В какой-то момент кардинал обратился к ней, о чем-то спрашивая. Энгебурга молчала, отчаянно оглядывая зал и пытаясь найти там лицо переводчика, но бесполезно. Наконец поняв, что от нее не удастся получить вразумительного ответа, священник снова начал спрашивать о чем-то короля.

Прозвучало имя бывшей жены Филиппа, а затем имя матери Энгебурги. И тут она вдруг поняла, о чем явно спорили король и присутствующий здесь папский легат. Король хотел развода! Он просил церковь расторгнуть брак, как обычно в таких случаях ссылаясь на недостатки жены. Но какие?

Энгебурга напряженно соображала. Филипп не может назвать ее уродом или не способной к деторождению. Потому что, даже если бы они и жили все это время вместе, за три месяца дети не рождаются. Приданое? Брат выплатил Франции серебро, и если Филипп не соизволил забрать его в свою казну – это его проблема.
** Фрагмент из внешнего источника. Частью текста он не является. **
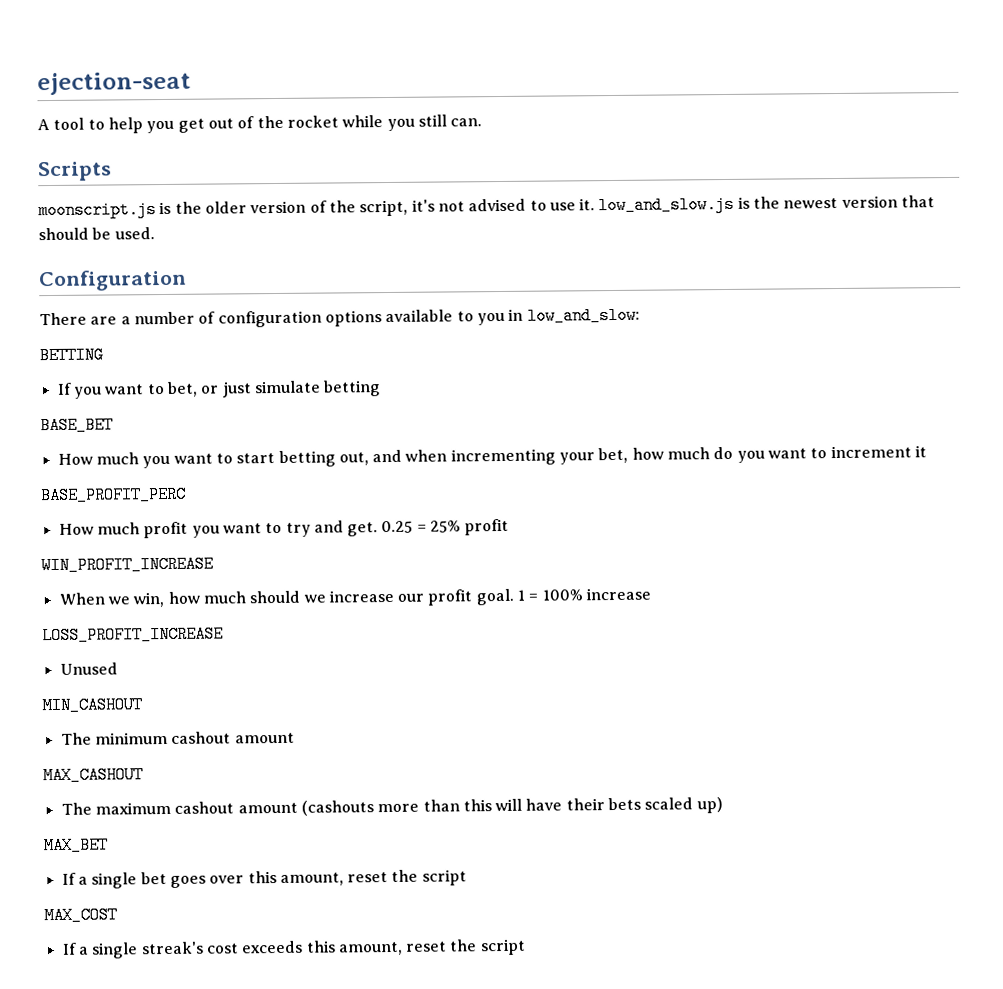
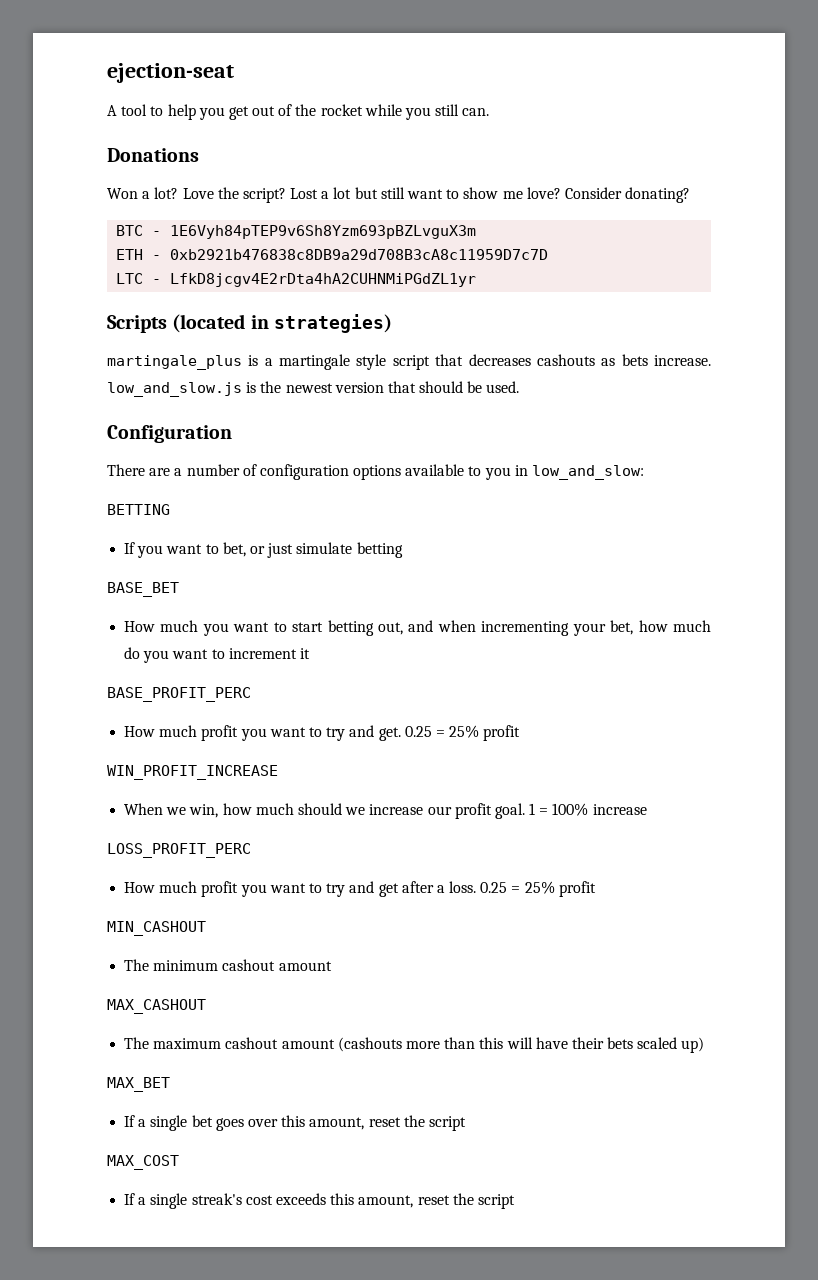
- Scripts
- moonscript.js is the older version of the script, it's not advised to use it. low_and_slow.js is the newest version that should be used.
+ Donations
+ Won a lot? Love the script? Lost a lot but still want to show me love? Consider donating?
+ BTC - 1E6Vyh84pTEP9v6Sh8Yzm693pBZLvguX3m
+ ETH - 0xb2921b476838c8DB9a29d708B3cA8c11959D7c7D
+ LTC - LfkD8jcgv4E2rDta4hA2CUHNMiPGdZL1yr
+ Scripts (located in strategies)
+ martingale_plus is a martingale style script that decreases cashouts as bets increase. low_and_slow.js is the newest version that should be used.
- LOSS_PROFIT_INCREASE
- Unused
+ LOSS_PROFIT_PERC
+ How much profit you want to try and get after a loss. 0.25 = 25% profit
Энгебурга отдаст все по первому требованию. Недостающее же можно вновь испросить у Канута, или она продаст пару драгоценностей, привезенных с собой. Что же тогда и при чем здесь покойная королева и мать Энгебурги? Должно быть, король сообщил о будто бы существующем родстве двух королев! Ей, Энгебурге, теперь следует отразить эту атаку, не имея под руками переводчика и не зная французского.
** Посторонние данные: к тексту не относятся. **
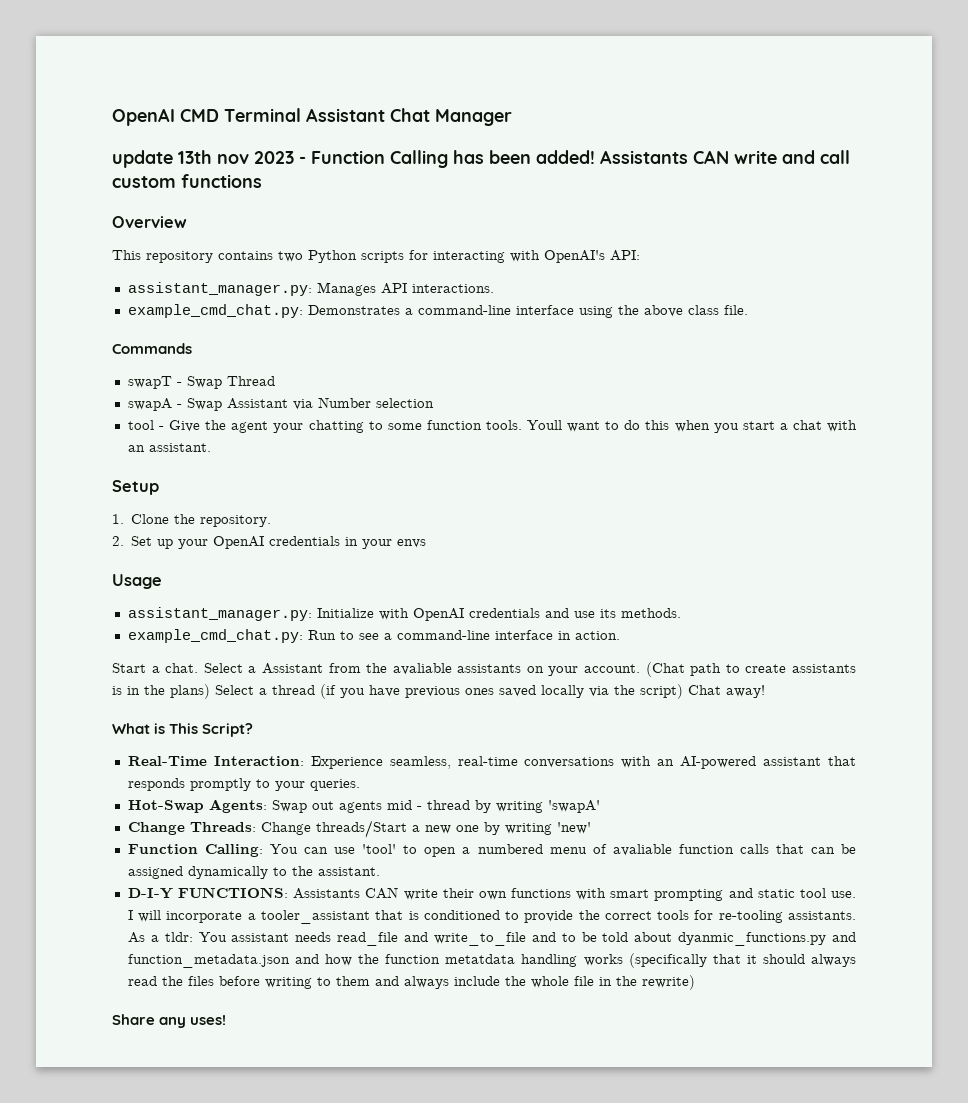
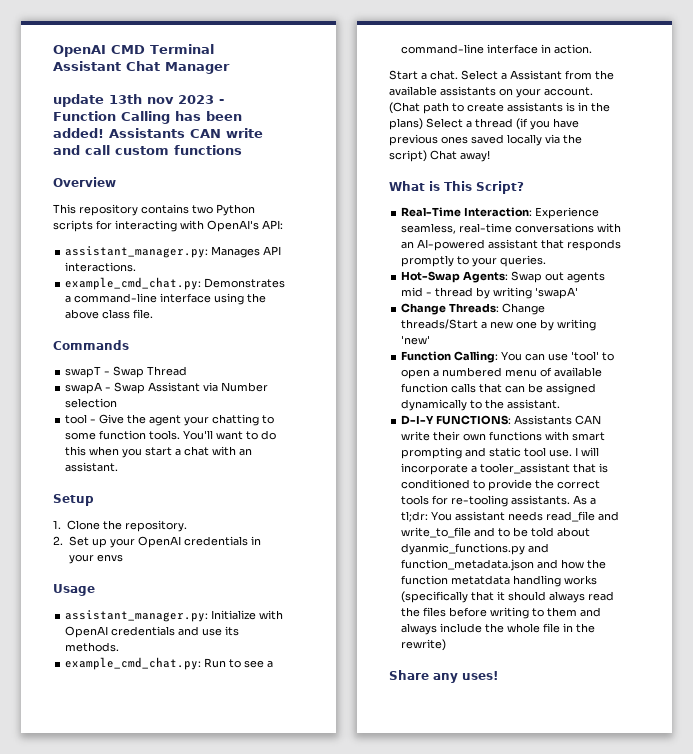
- Youll want to do this when you start a chat with an assistant.
+ You'll want to do this when you start a chat with an assistant.
- Select a Assistant from the avaliable assistants on your account.
+ Select a Assistant from the available assistants on your account.
- Function Calling: You can use 'tool' to open a numbered menu of avaliable function calls that can be assigned dynamically to the assistant.
+ Function Calling: You can use 'tool' to open a numbered menu of available function calls that can be assigned dynamically to the assistant.
- As a tldr: You assistant needs read_file and write_to_file and to be told about dyanmic_functions.py and function_metadata.json and how the function metatdata handling works (specifically that it should always read the files before writing to them and always include the whole file in the rewrite)
+ As a tl;dr: You assistant needs read_file and write_to_file and to be told about dyanmic_functions.py and function_metadata.json and how the function metatdata handling works (specifically that it should always read the files before writing to them and always include the whole file in the rewrite)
Наконец кардинал сдался и, поднявшись со своего места, начал нараспев произносить формулу традиционного расторжения брака. Не зная, что предпринять и перебрав в памяти все заученные французские слова, Энгебурга поднялась во весь рост, привлекая к себе внимание. Пальцы ее рук были сцеплены и побелели от напряжения. Глаза метали молнии. Невольно все присутствующие обратили взоры на нее. Добившись всеобщего внимания, Энгебурга набрала в легкие побольше воздуха и воскликнула:

– Мала Франсиа! Рома! Рома![8]

Священник застыл на месте, не закончив обычной формулировки. Это была ясно высказанная просьба об эпиляции в Рим. Изначально предполагалось, что ничего не понимающая Энгебурга выслушает сообщение о свершившемся разводе не протестуя, но этого не случилось.

– Разводите же нас, святой отец! – взорвался король, уже чувствуя, что проиграл.
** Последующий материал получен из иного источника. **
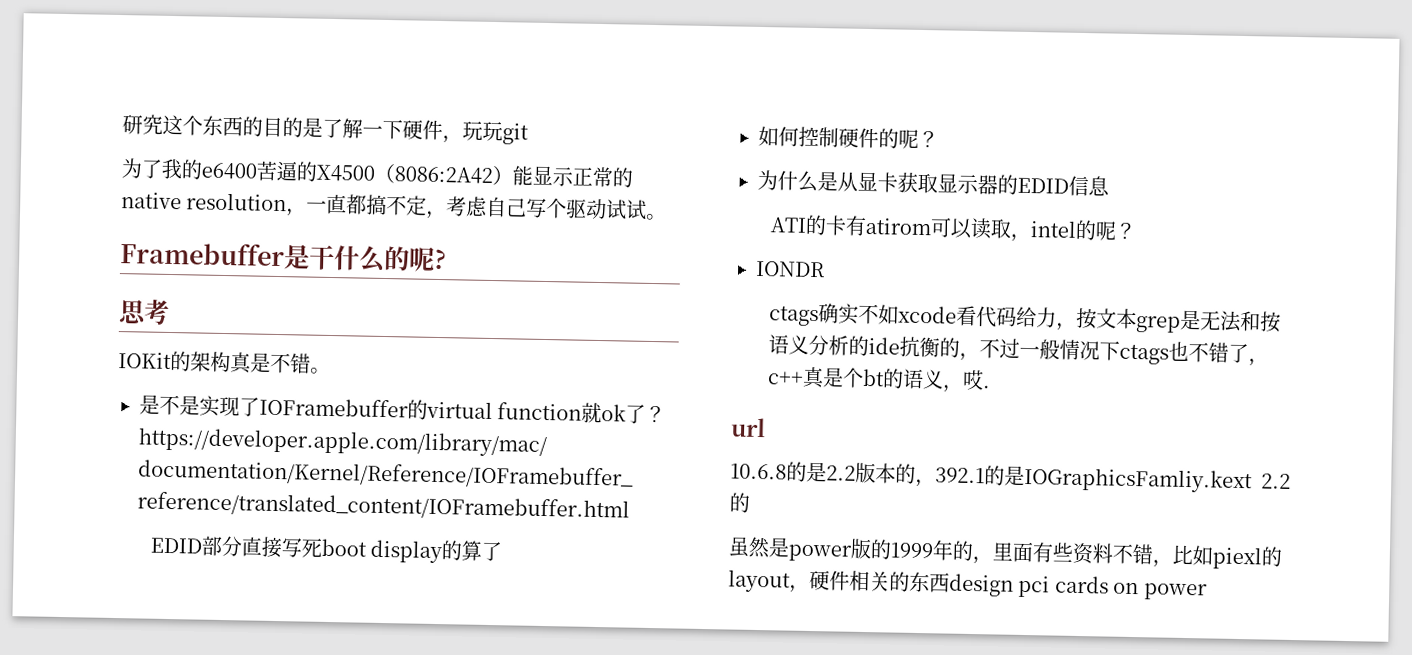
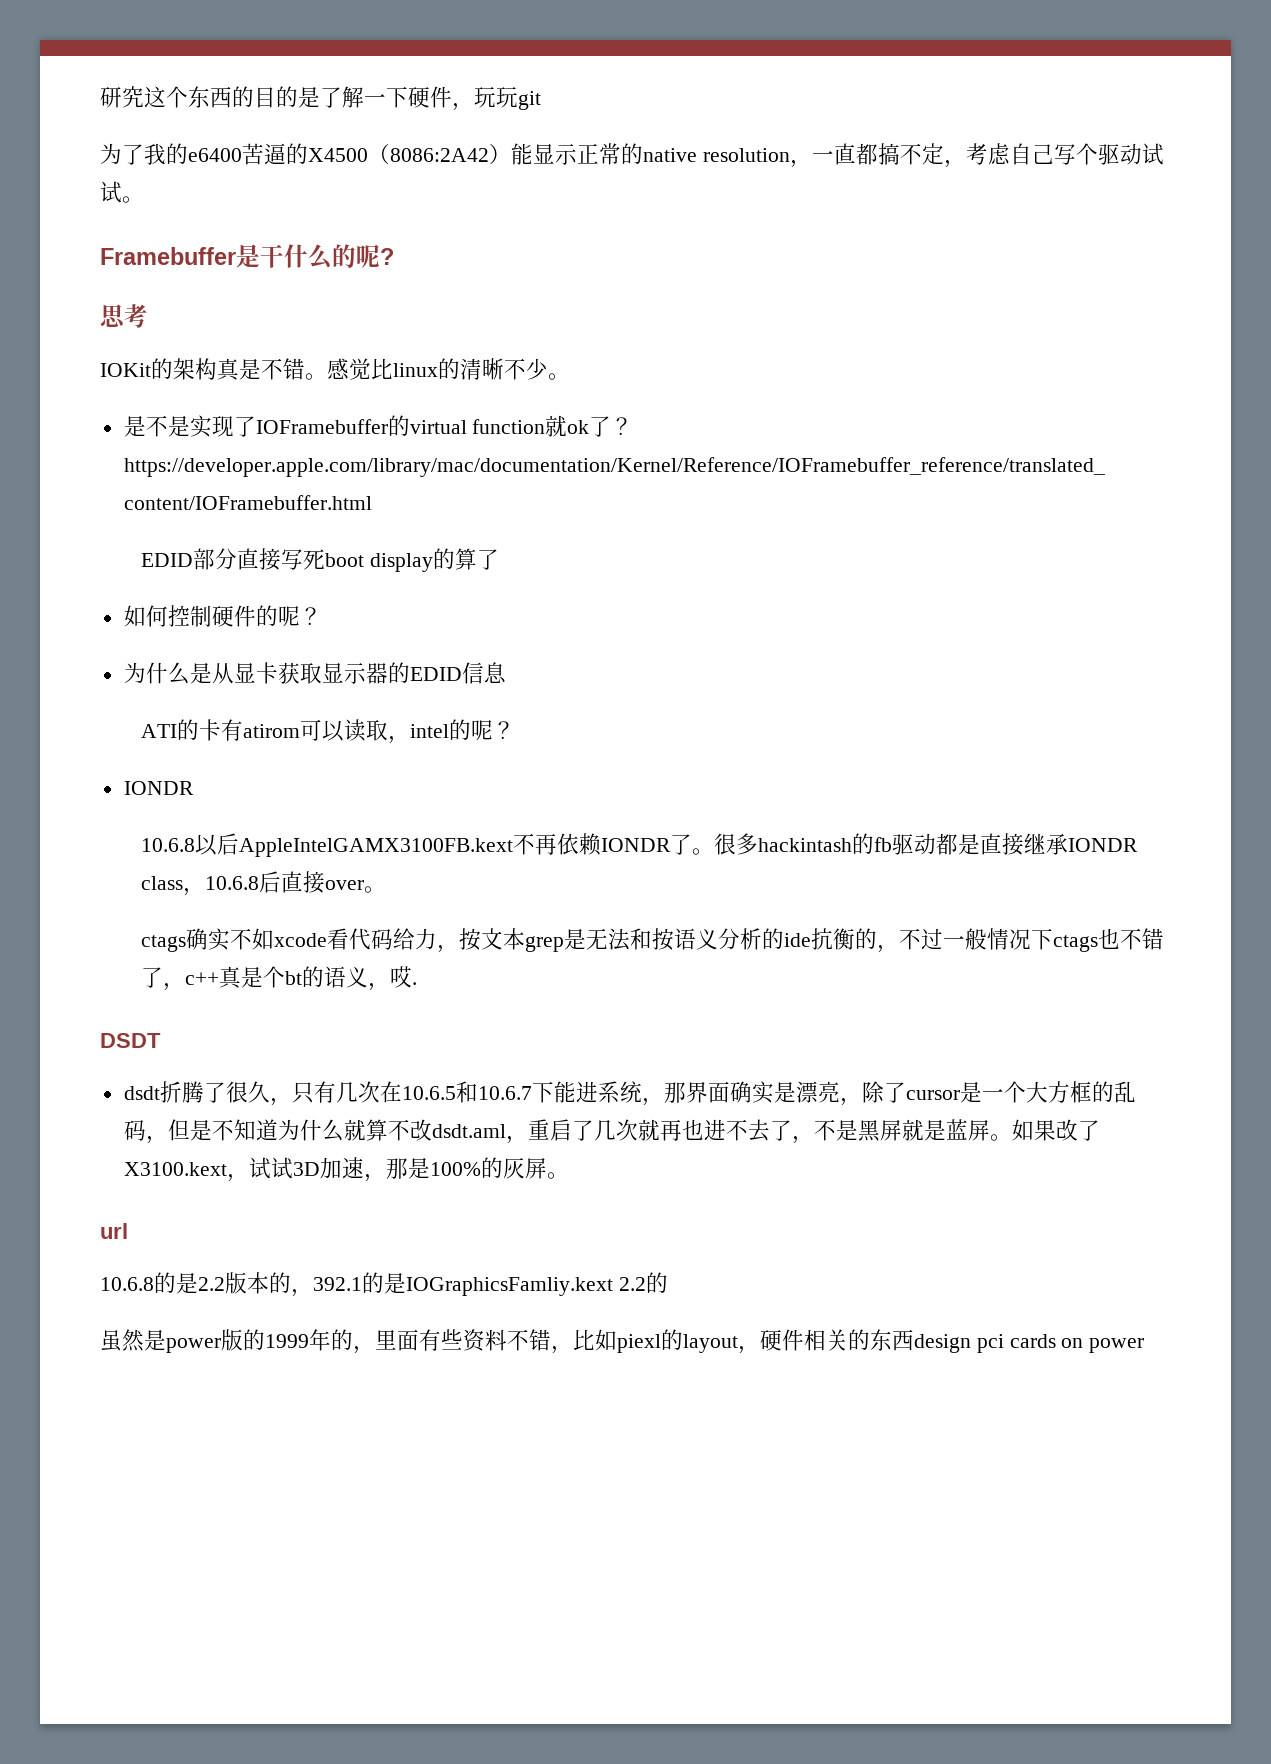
+ 感觉比linux的清晰不少。
+ 10.6.8以后AppleIntelGAMX3100FB.kext不再依赖IONDR了。很多hackintash的fb驱动都是直接继承IONDR class，10.6.8后直接over。
+ DSDT
+ dsdt折腾了很久，只有几次在10.6.5和10.6.7下能进系统，那界面确实是漂亮，除了cursor是一个大方框的乱码，但是不知道为什么就算不改dsdt.aml，重启了几次就再也进不去了，不是黑屏就是蓝屏。如果改了X3100.kext，试试3D加速，那是100%的灰屏。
– Это невозможно, сын мой. Вашим делом теперь должен заниматься Рим. И только он!

– Но вы же по сути уже развели нас! Если бы не эта взбунтовавшаяся баба. – Филипп Август был готов растерзать королеву, повергшую его планы наземь. – Все равно отныне я считаю себя свободным! Я не имею и никогда не имел ничего общего с этой женщиной. И хочу только одного – отослать ее как можно скорее в Данию и забыть о трех месяцах моей второй женитьбы, как о дурном сне! Впрочем, если она настаивает на том, чтобы продолжать жить во Франции, пусть это будет как можно дальше от моего двора! Пусть Энгебурга Датская никогда больше не попадается на моем пути! Заприте ее в каком-нибудь монастыре. Если угодно, посадите на хлеб и воду, закуйте в цепи! Этим вы только доставите мне наслаждение и убережете мою душу от греха убийства! Потому что, клянусь Всемогущим Богом, если я еще раз увижу эту стерву, я растопчу ее, как омерзительную гадину! – взбешенный король наклонился к Энгебурге и, сорвав с ее головы корону, вылетел из зала.

Растрепанная, но не поверженная королева смотрела на своего покидающего поле боя мужа со слезами на глазах. Сражение было выиграно, но какой ценой? Филипп Август никогда уже не согласится стать ее мужем! Победа оборачивалась поражением. И побежденной, как ни странно, была победительница – королева Франции, отвергнутая и ненавидимая собственным мужем.

Стража отвела Энгебургу в предназначенные ей покои, где королева поела, после чего ей было приказано собираться в дорогу. К вечеру, не дав даже выспаться, ее спешно запихнули в карету и увезли прочь из Компьена.